Anti-corruption advocate Alexei Navalny is in an intensive care unit after being poisoned.
Russian political opposition figure and anti-corruption advocate Alexei Navalny has been left unconscious in an intensive care unit after a suspected poisoning, announced spokesperson Kira Yarmysh. Navalny, a vocal critic of Russian President Vladimir Putin, became violently ill on a flight back to Moscow from Tomsk, Siberia. Yarmysh said Navalny, 44, “drank tea that appeared to have been laced with a toxin.” He has been placed on a ventilator and is currently begin hospitalized for suspected poisoning in Omsk, where his plane made an emergency landing, and is in “grave condition.”
Navalny has been in and out of incarceration over the years for his activism against Russia’s long-standing leader. He has organized nationwide protests against Putin, whose administration he has described as “full of crooks and thieves” who are “sucking the blood out of Russia.”
In 2019, Navalny alleged he was poisoned while serving time in jail.

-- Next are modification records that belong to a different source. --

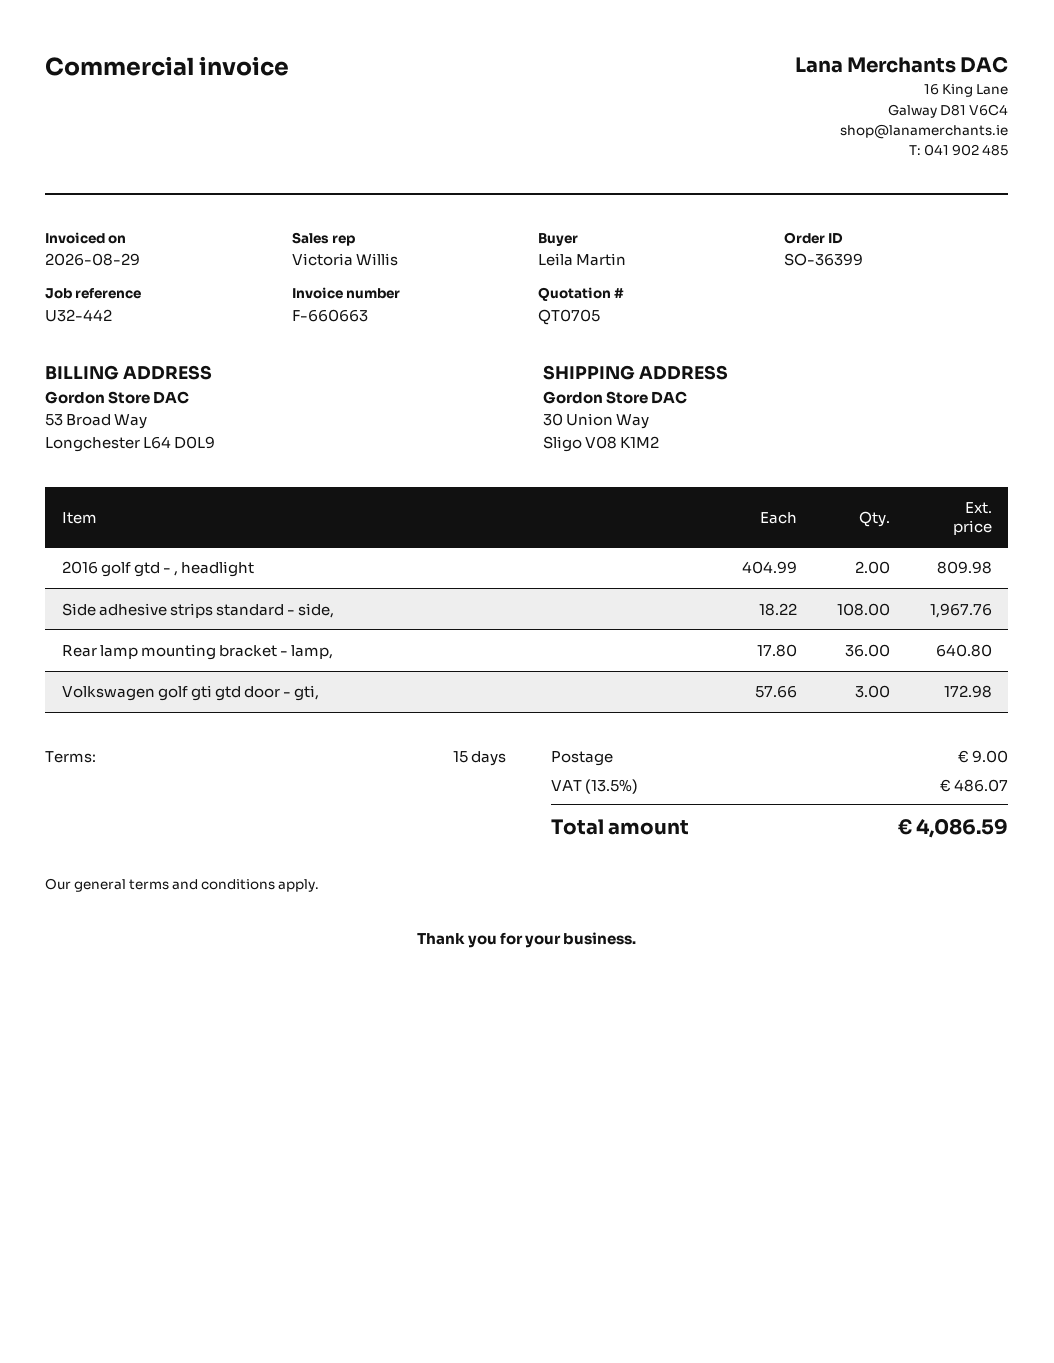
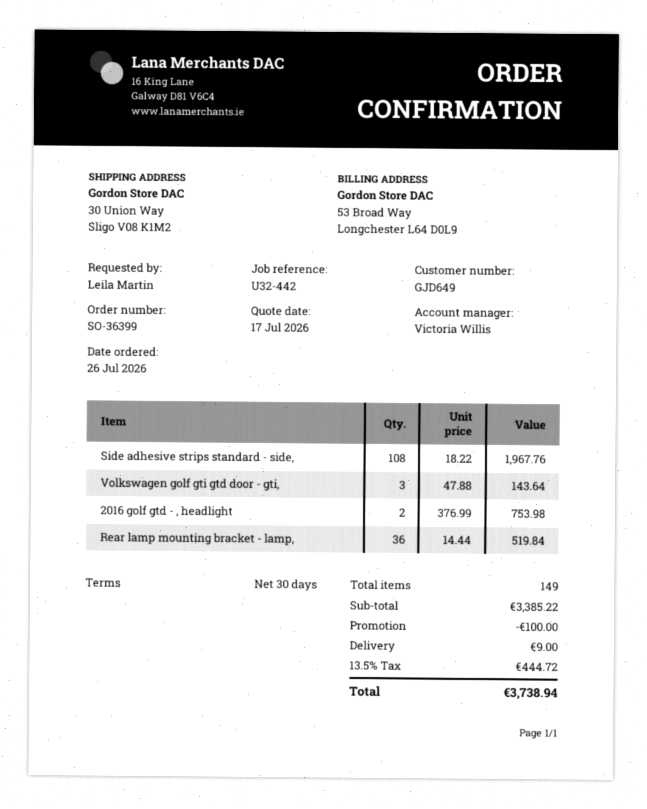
payment terms: 15 days -> 30 days
2016 golf gtd - , headlight: 2 x 404.99 = 809.98 -> 2 x 376.99 = 753.98
Rear lamp mounting bracket - lamp,: 36 x 17.80 = 640.80 -> 36 x 14.44 = 519.84
Volkswagen golf gti gtd door - gti,: 3 x 57.66 = 172.98 -> 3 x 47.88 = 143.64
discount: none -> 100.00
tax: 13.5% = 486.07 -> 13.5% = 444.72
total: 4086.59 -> 3738.94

Doctors indicated he had a “severe allergic reaction to an unknown substance,” which left Navalny partially blind in one eye. A Putin supporter and activist also reportedly attacked him with a chemical in 2017. And, in 2018, Navalny tried to run for office against Putin, but was convicted of fraud – a conviction that he said was politically driven – and barred from the election.

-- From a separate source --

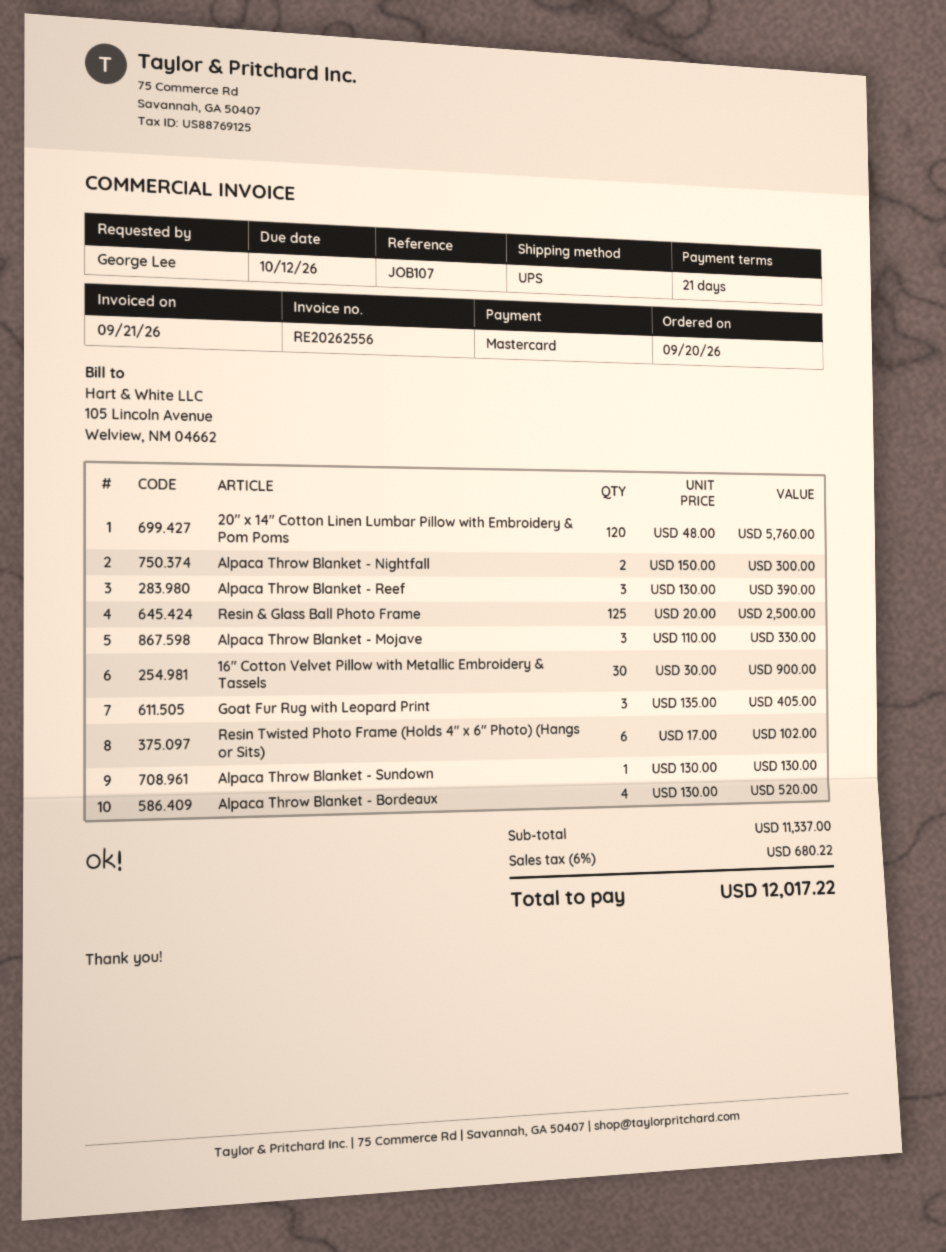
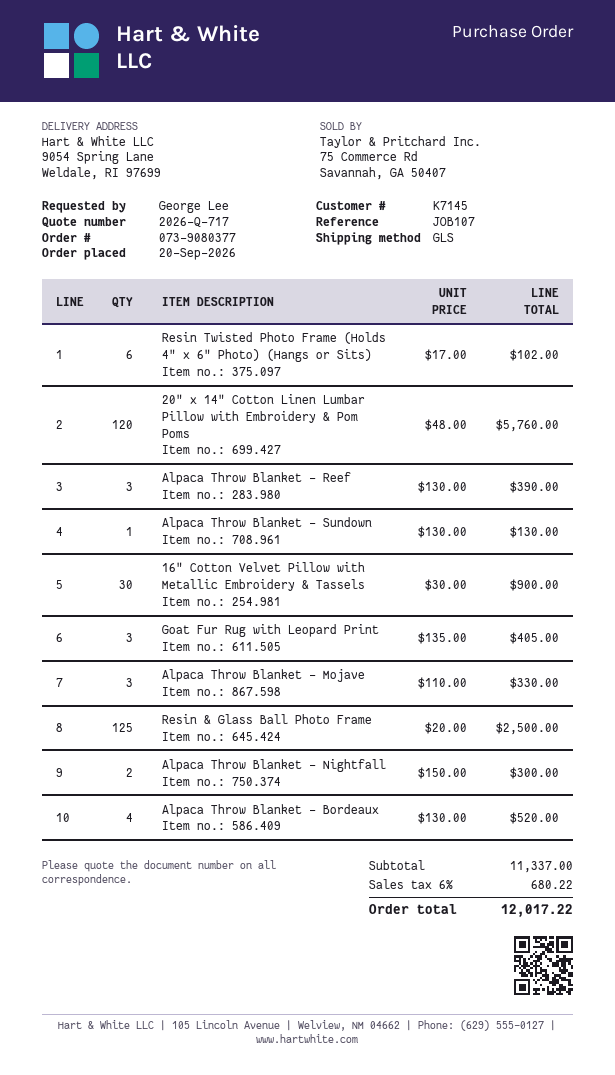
shipping method: UPS -> GLS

Many of Putin’s opponents have met their demise in violent or suspicious circumstances. The British government concluded that Russian military agents were behind the 2018 poisoning of former Moscow spy Sergei Skripal and his daughter Julia with Novichok. British authorities also concluded Alexander Litvinenko, another former spy, was poisoned to death in a London hotel in 2006. Anna Politkovskaya, an investigative journalist, was the victim of homicide in 2006. Boris Berezovsky, an oligarch and Putin’s former right hand, was found hanged just outside of London in 2013. Russian opposition activist Vladmir Kara-Murza, a member of the pro-democracy group Open Russia, believes he survived poisoning attempts in 2015 and 2017. A laboratory confirmed elevated levels of mercury, copper, manganese and zinc in his blood, and Kara-Murza nearly died both times.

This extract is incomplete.